EXERCISE MATERIALS:
• • • • •

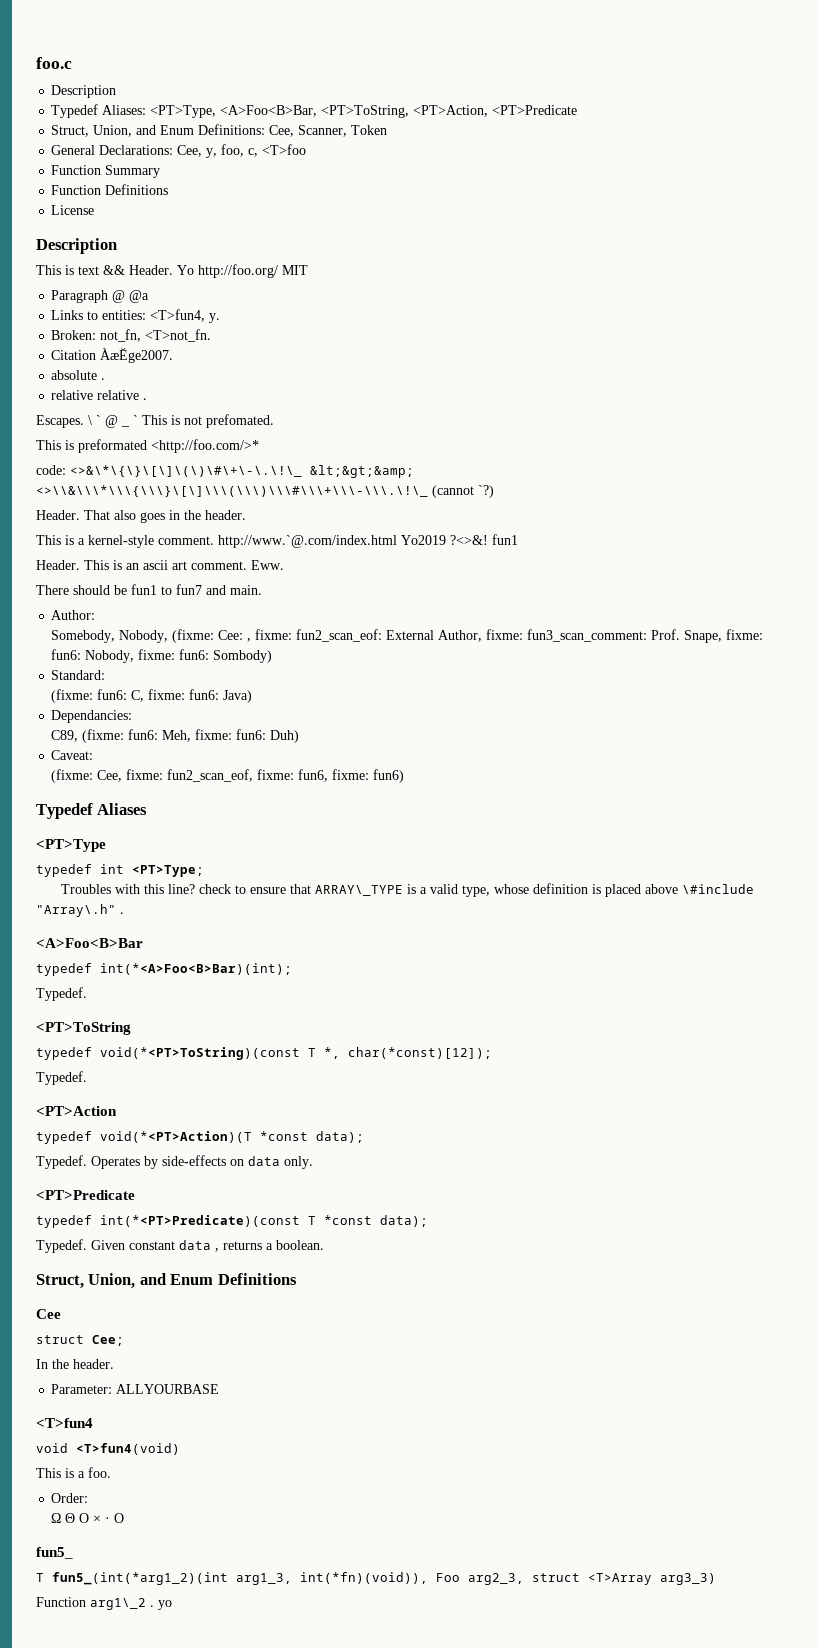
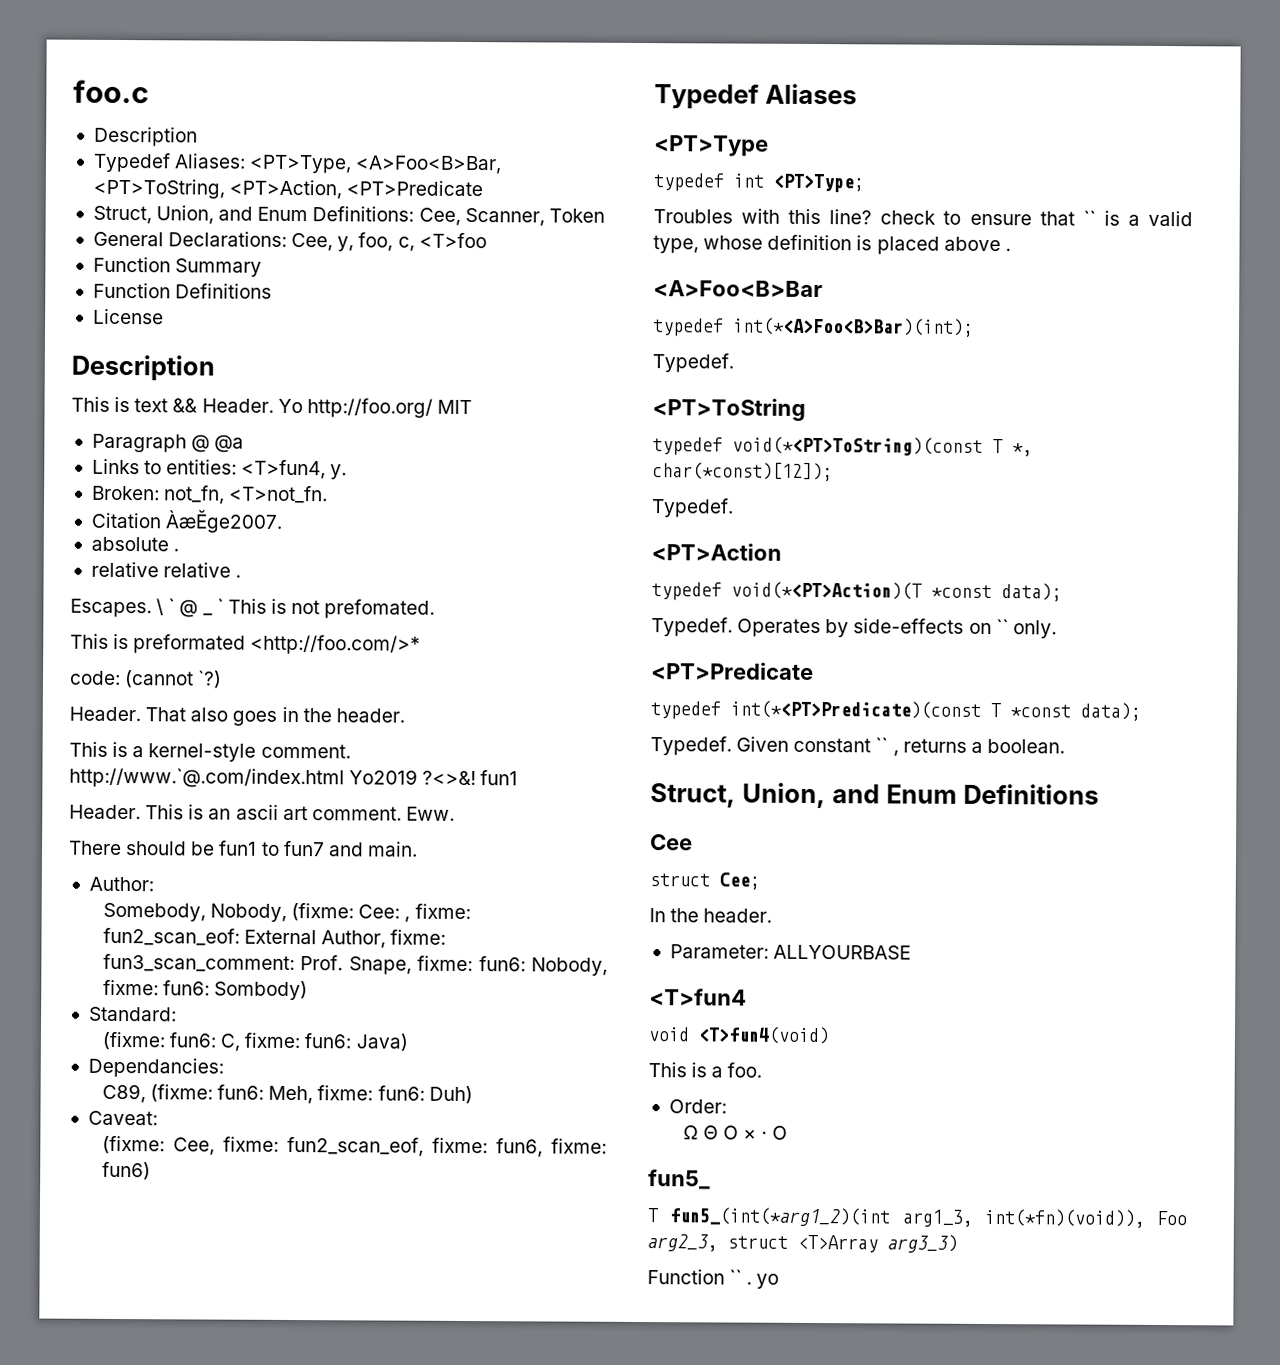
[70,465,414,478] [36,485,428,497] <>&\*\{\}\[\]\(\)\#\+\-\.\!\_ &lt;&gt;&amp; <>\\&\\\*\\\{\\\}\[\]\\\(\\\)\\\#\\\+\\\-\\\.\!\_ -> (121, 678) none
[314,885,403,896] ARRAY\_TYPE -> [1082,210,1096,226] ``
[681,884,754,894] [36,904,116,917] \#include "Array\.h" -> (1001, 244) none
[248,1156,280,1166] data -> [995,619,1009,635] ``
[179,1240,211,1250] data -> [875,737,889,753] ``
[90,1598,146,1610] arg1\_2 -> [729,1269,743,1285] ``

• • • • •

TASK INSTRUCTIONS: Note each line of the material holding "none" and copy it out.

RESULT OF THE TASK:
[70,465,414,478] [36,485,428,497] <>&\*\{\}\[\]\(\)\#\+\-\.\!\_ &lt;&gt;&amp; <>\\&\\\*\\\{\\\}\[\]\\\(\\\)\\\#\\\+\\\-\\\.\!\_ -> (121, 678) none
[681,884,754,894] [36,904,116,917] \#include "Array\.h" -> (1001, 244) none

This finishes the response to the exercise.